Qué se necesita para una tregua sostenible
Las experiencias acumuladas desde 2014 y los análisis de think tanks coinciden en varios puntos clave que una tregua duradera debería contemplar:
- Un mecanismo de verificación independiente y creíble, capaz de monitorear el cumplimiento del cese al fuego en tiempo real.
- Procesos claros de resolución de disputas para dirimir rápidamente incidentes y evitar la escalada.
- Medidas para proteger a la población civil, incluidos corredores humanitarios con supervisión internacional.
- Un calendario de negociaciones que aborde temas centrales: prisioneros, seguridad fronteriza, desplazados y la cuestión territorial en términos que ambas partes consideren legítimos.
Sin estos componentes, es probable que episodios como la tregua de 72 horas vuelvan a repetirse: pausas simbólicas que no modifican las posiciones estratégicas ni alivian significativamente el sufrimiento humano.
Lecciones históricas sobre treguas y negociaciones
La historia de los conflictos armados ofrece ejemplos de treguas que sirvieron como puente hacia negociaciones serias y otros que sólo fueron respiros momentáneos. El armisticio de Compiègne de 1918, por ejemplo, culminó en una negociación que puso fin a la Primera Guerra Mundial, pero sólo después de un desgaste político, militar y social extremo. En contraste, numerosos ceses al fuego en conflictos regionales han sido utilizados por las partes para replegar fuerzas, reagruparse y reincidir en la violencia cuando las condiciones son favorables.
Aplicada a Ucrania, esa lección aconseja prudencia: una tregua exitosa requerirá paciencia, presión diplomática sostenida y, sobre todo, estructuras que transformen la pausa en una negociación con resultados verificables.
Escenarios futuros: de la contención a la negociación
Ante la continuidad del conflicto, se vislumbran varios escenarios plausibles:
- Prolongación del estancamiento militar: ambos bandos mantienen sus posiciones, con combates localizados y una guerra de desgaste continuada.
- Negociaciones mediadas con terceros: si la UE, EE. UU. y actores regionales logran coordinar una propuesta común con incentivos y garantías, podría abrirse una vía de negociación más profunda.
- Escalada regional: incidentes transfronterizos mal gestionados podrían arrastrar a más actores y elevar el conflicto más allá de la frontera ucraniana.

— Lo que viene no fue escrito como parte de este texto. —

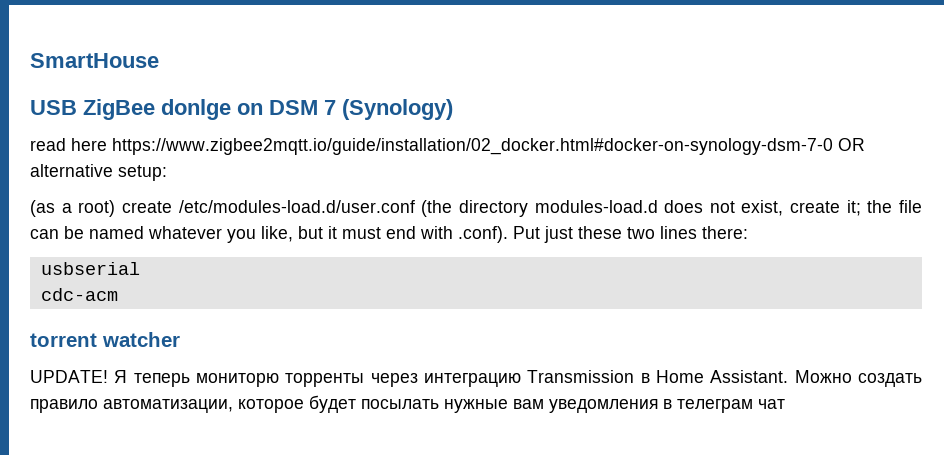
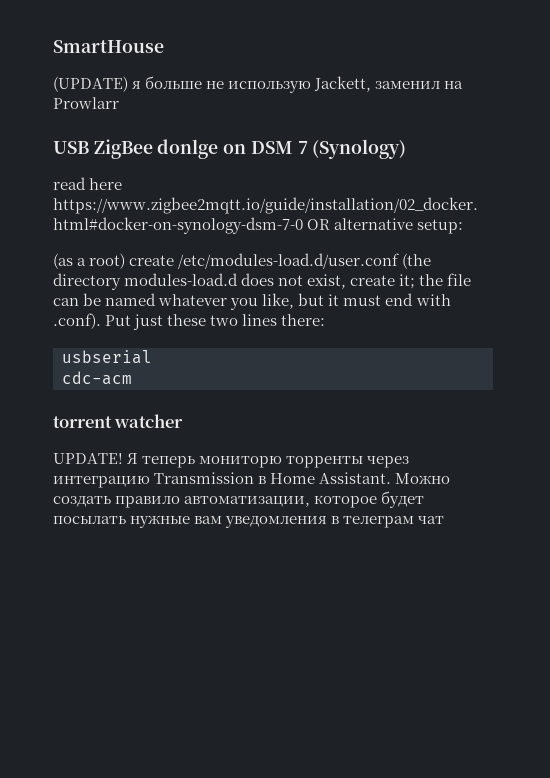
(159, 60) none -> [53,76,464,93] [53,97,119,109] // (UPDATE) я больше не использую Jackett, заменил на Prowlarr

La probabilidad de cada escenario dependerá, en buena medida, de la voluntad política de los principales actores y de la capacidad de la comunidad internacional para ofrecer garantías y monitoreo imparcial.
Reflexión final: más allá de titulares y declaraciones
La tregua de 72 horas mostró, con crudeza, lo que ya saben quienes llevan años observando el conflicto: los gestos diplomáticos sin estructura ni verificación rara vez conducen a soluciones duraderas. Mientras los líderes nacionales utilicen pausas temporales para ganar tiempo sin modificar sus objetivos esenciales, la guerra continuará impactando a millones de civiles, alimentando desplazamientos, destrucción y una crisis humanitaria de larga duración.
Para transformar estas pausas en progreso real será necesaria una combinación de presión internacional, mecanismos técnicos de verificación y, sobre todo, disposición a negociar las cuestiones fundamentales sin pretender que un intercambio de prisioneros o una tregua con fecha fija puedan, por sí solos, poner fin a un conflicto tan complejo y arraigado.
Fuentes consultadas y citadas: Instituto para el Estudio de la Guerra (ISW); informes oficiales de las autoridades ucranianas y rusas; declaraciones públicas de la Unión Europea y de representantes gubernamentales citadas en comunicados de prensa recientes.